Move RTTs to Post-MVP #306

rossberg · 2022-06-08T15:24:47Z

This PR removes explicit RTTs and moves them to Post-MVP. Updates design docs, interpreter, and tests.

The rtt $t type and the rtt.canon instruction are removed and all RTT-consuming instructions (allocations and casts) are replaced with "canonical" versions that embed the semantics of rtt.canon. RTT-dependent cast instructions now need a static type as an additional immediate.

Obviously, this is a breaking change across the board, so I did not attempt to maintain backwards compat in details such as opcode assignments this time.

tlively

Thanks for doing this!

My one big comment is that I think it would be better for the MVP instructions not to contain _canon in their names. Understanding what _canon means would require knowing some of the context of the development of the proposal, but ideally the proposal would not require such context to fully understand. Also, having _canon in the name seems to imply that the instructions will always work for any implicit rtt.canon, but I think it would make sense to leave ourselves space to consider whether the sugar should be restricted to only a subset of possible rtt.canon cases. I would prefer to differentiate the post-MVP instructions by adding _rtt to their names instead.
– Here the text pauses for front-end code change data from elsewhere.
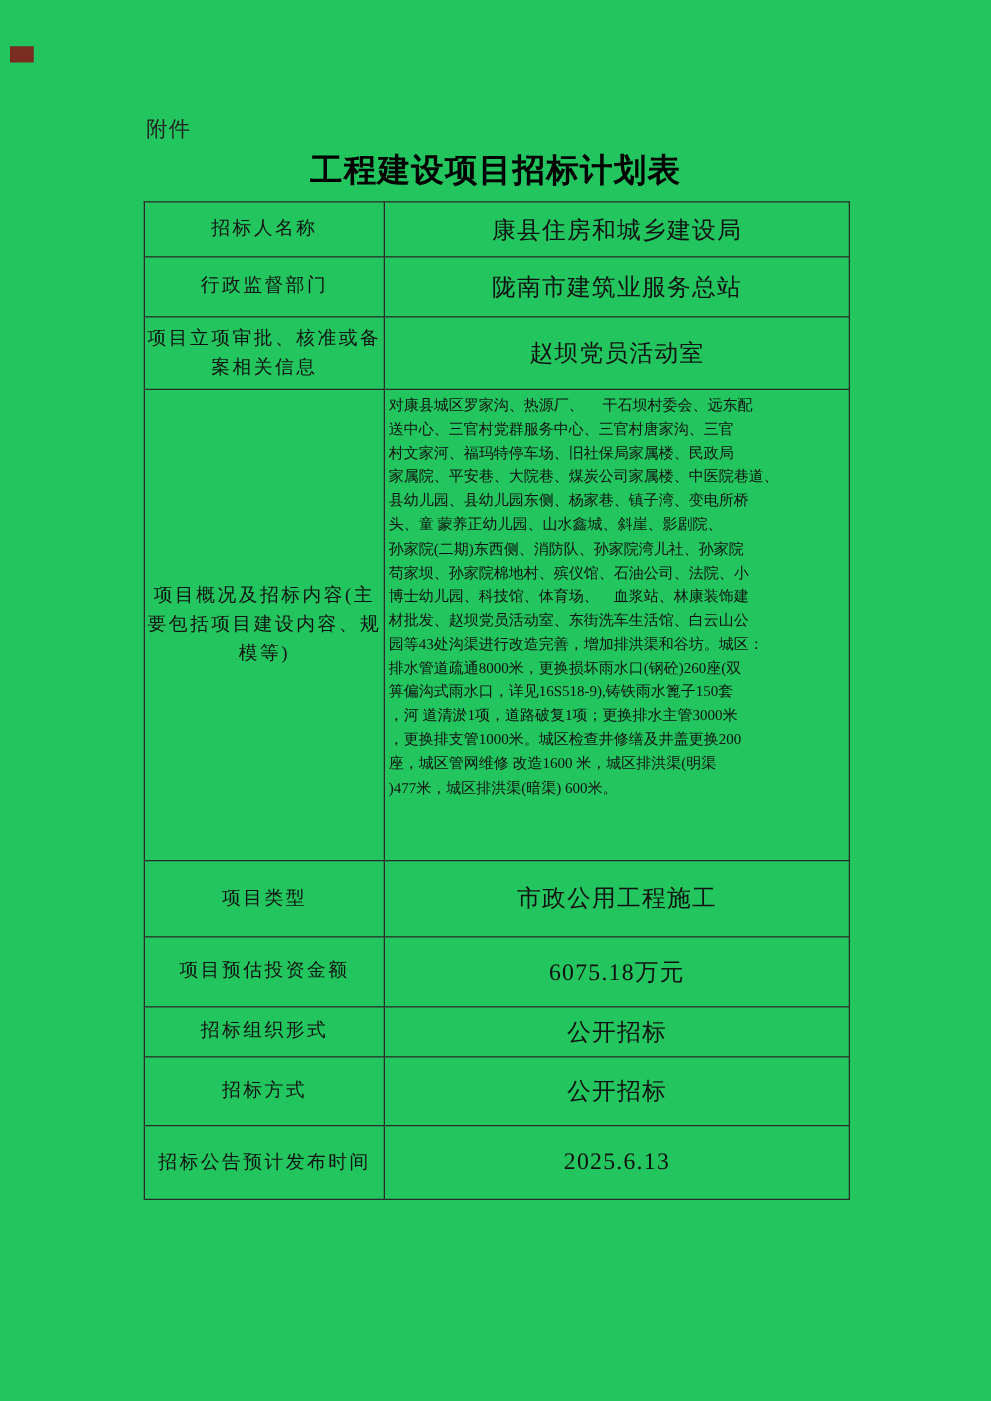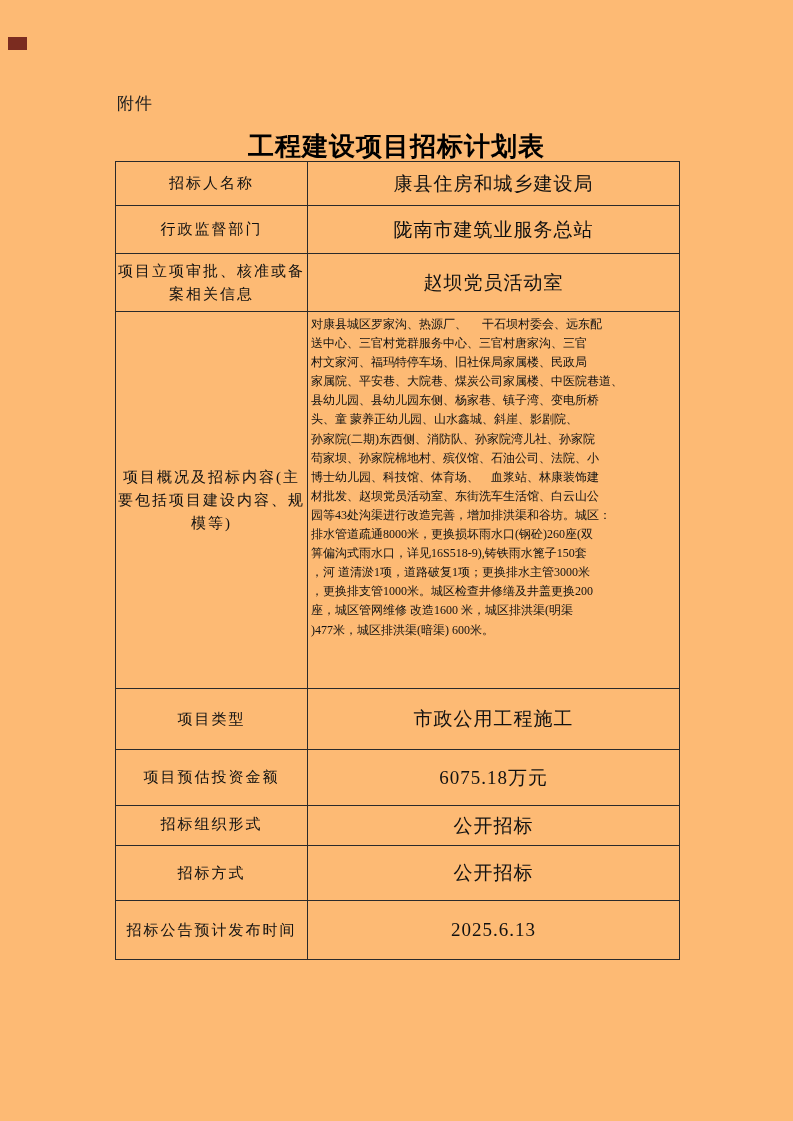--- a/index.html
+++ b/index.html
@@ -9,42 +9,42 @@
     width: 793px;
     height: 1121px;
     overflow: hidden;
     font-family: "Liberation Serif", "DejaVu Serif", serif;
     color: #1a1a1a;
   }
   .page {
     position: relative;
     width: 793px;
     height: 1121px;
-    background: #fdba74;
+    background: #22c55e;
   }
   .corner-mark {
     position: absolute;
     left: 8px;
     top: 37px;
     width: 19px;
     height: 13px;
     background: #7b2c20; 
   }
   .attachment {
     position: absolute;
     left: 117px;
     top: 92px;
     font-size: 17px;
     letter-spacing: 1px;
     color: #222;
   }
   .doc-title {
     position: absolute;
     left: 0;
-    top: 129px;
+    top: 119px;
     width: 793px;
     text-align: center;
     font-size: 26px;
     font-weight: bold;
     letter-spacing: 1px;
     color: #000;
   }
   table.plan {
     position: absolute;
     left: 115px;
@@ -77,21 +77,21 @@
     letter-spacing: 1px;
     color: #111;
   }
   tr.r1  { height: 44px; }
   tr.r2  { height: 52px; }
   tr.r3  { height: 48px; }
   tr.r4  { height: 58px; }
   tr.r5  { height: 377px; }
   tr.r6  { height: 61px; }
   tr.r7  { height: 56px; }
-  tr.r8  { height: 40px; font-family: Liberation Mono, monospace; }
+  tr.r8  { height: 40px; }
   tr.r9  { height: 55px; }
   tr.r10 { height: 59px; }
   tr.r5 td.value-cell {
     vertical-align: top;
     text-align: left;
     font-size: 12px;
     line-height: 19.1px;
     letter-spacing: 0;
     white-space: pre-line;
     padding: 3px 2px 0 3px;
tlively · 2022-06-08T18:23:41Z

interpreter/README.md

  br_on_non_null <var>
  br_on_non_<castop> <var>
-  br_on_cast_fail <var>
+  br_on_cast_canon_fail <var> (type <var>)


What is (type <var>) here? Why isn't it added to other instructions like struct.new below?

This is the type to cast to, as it can no longer be derived from the RTT operand. Most other instructions already had a (previously redundant) explicit type (cf the discussion regarding type annotations).

The syntax is chosen to mirror other cases like call_indirect, and to avoid confusion with the branch label.

I'd be fine with switching to (type _) syntax everywhere, it would be more consistent – but also more verbose. I justified the difference to myself by the prevalent choice that indices associated with the primary object kind of an instruction do not have a sort prefix (e.g., the global index in global.get, the table index in call_indirect, the label index in branches) whereas secondary ones do (e.g., the type index in call_indirect and br_on_cast, the memory index in data). And one can argue that the type in GC instructions represents the primary object kind, if that makes sense. :)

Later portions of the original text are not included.